Chitosan is a non-toxic biopolymer that has also demonstrated potential for inhibiting bacterial growth. Its anti-biofilm properties are shown by Carlos et al. [94], who tested this specific coating against bacteria over 54 h, using a drip-flow biofilm reactor system. In another study, Yang et al. [95] combined chitosan and polyvinylalcohol (PVA) to successfully reduce the absorption of proteins and prevent bacterial growth in ureteral catheters made by segmented polyurethane in a static study.

The Role of Flow Dynamics on Stents’ Failure

It has been demonstrated that urine flow dynamics in a stented ureter has an important role in governing the formation and growth of encrusting particles and bacterial deposits. This relationship was investigated theoretically by Siggers et al. [96] and Waters et al. [97] suggesting a strong relation between the local flow dynamics and the deposition and growth of encrusting crystals. Using an artificial model of the stented ureter, Clavica et al. observed the formation of vortices in the vicinity of a ureteric obstruction, which trap particles suspended in the fluid promoting their deposition [58, 98]. More recently, we have used computational and experimental models and demonstrated a strong correlation between accumulation of particles and wall shear stress in ureteric stents [99••, 100••]. These findings could open new avenues for improving the stent’s design via fluid dynamic optimisation, and provide technological solutions that are complementary to materials and surface coatings.

Conclusion

Various advancements in materials, design and coating of ureteral stents are reviewed in this paper and summarised in Table 1. Each of these developments aims to address specific causes of stent’s failure, especially encrustation and biofilm formation. Combining the most appropriate material, design and coating would allow the development of an optimal stent.

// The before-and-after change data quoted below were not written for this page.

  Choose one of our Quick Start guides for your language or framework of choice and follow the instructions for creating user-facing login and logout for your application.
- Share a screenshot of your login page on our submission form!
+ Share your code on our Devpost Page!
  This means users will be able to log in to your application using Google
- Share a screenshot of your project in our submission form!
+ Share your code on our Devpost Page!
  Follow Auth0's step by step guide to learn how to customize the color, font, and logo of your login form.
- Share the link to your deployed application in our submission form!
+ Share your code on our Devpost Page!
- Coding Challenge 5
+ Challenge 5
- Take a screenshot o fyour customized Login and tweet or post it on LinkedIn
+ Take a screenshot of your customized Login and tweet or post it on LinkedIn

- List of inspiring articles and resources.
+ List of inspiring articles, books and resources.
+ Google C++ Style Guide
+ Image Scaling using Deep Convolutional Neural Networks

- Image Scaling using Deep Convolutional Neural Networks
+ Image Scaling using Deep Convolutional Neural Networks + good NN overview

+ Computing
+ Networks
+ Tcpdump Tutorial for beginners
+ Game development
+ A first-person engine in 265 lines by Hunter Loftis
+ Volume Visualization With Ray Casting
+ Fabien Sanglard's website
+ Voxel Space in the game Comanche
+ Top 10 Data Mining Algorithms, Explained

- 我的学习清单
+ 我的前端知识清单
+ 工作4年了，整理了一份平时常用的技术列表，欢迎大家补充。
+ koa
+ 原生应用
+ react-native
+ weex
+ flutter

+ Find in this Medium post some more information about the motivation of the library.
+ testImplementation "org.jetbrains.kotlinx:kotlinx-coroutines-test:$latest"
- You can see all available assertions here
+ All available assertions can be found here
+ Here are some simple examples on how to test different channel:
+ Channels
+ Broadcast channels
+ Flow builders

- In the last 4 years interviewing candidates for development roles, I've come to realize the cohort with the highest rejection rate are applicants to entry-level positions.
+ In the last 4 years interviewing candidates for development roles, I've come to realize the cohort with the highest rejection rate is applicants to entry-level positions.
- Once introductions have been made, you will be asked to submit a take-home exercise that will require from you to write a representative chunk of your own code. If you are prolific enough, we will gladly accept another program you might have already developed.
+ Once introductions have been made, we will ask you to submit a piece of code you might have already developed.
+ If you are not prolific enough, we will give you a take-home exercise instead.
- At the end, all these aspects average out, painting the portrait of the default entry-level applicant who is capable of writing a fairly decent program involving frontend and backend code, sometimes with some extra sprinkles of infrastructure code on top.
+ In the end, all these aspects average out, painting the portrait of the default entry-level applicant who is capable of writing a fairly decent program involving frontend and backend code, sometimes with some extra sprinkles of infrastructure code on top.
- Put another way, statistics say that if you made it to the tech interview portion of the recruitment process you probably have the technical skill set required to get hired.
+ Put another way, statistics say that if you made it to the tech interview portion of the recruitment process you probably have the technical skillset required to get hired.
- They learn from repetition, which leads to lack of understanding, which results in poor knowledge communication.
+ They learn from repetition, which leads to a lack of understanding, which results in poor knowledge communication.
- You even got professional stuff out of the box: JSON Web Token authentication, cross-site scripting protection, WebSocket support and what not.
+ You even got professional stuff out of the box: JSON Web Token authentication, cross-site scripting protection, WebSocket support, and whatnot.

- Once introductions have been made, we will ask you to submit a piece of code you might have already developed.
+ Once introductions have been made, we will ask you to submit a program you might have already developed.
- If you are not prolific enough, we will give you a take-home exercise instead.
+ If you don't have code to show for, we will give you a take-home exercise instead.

Table 1 Different stent materials, designs and coatings with few key aspects of each and where relevant (especially in the design section) an example of a commercial stent is provided

Moreover, urine flow dynamics plays a crucial role in governing encrustation and biofilm formation in stents, and it should be also considered in the development of a stent’s design. Currently, there is no ideal stent that does not experience complications and failures. However, authors hope that this review provides a summary of the technological challenges that we need to overcome for developing a better stent.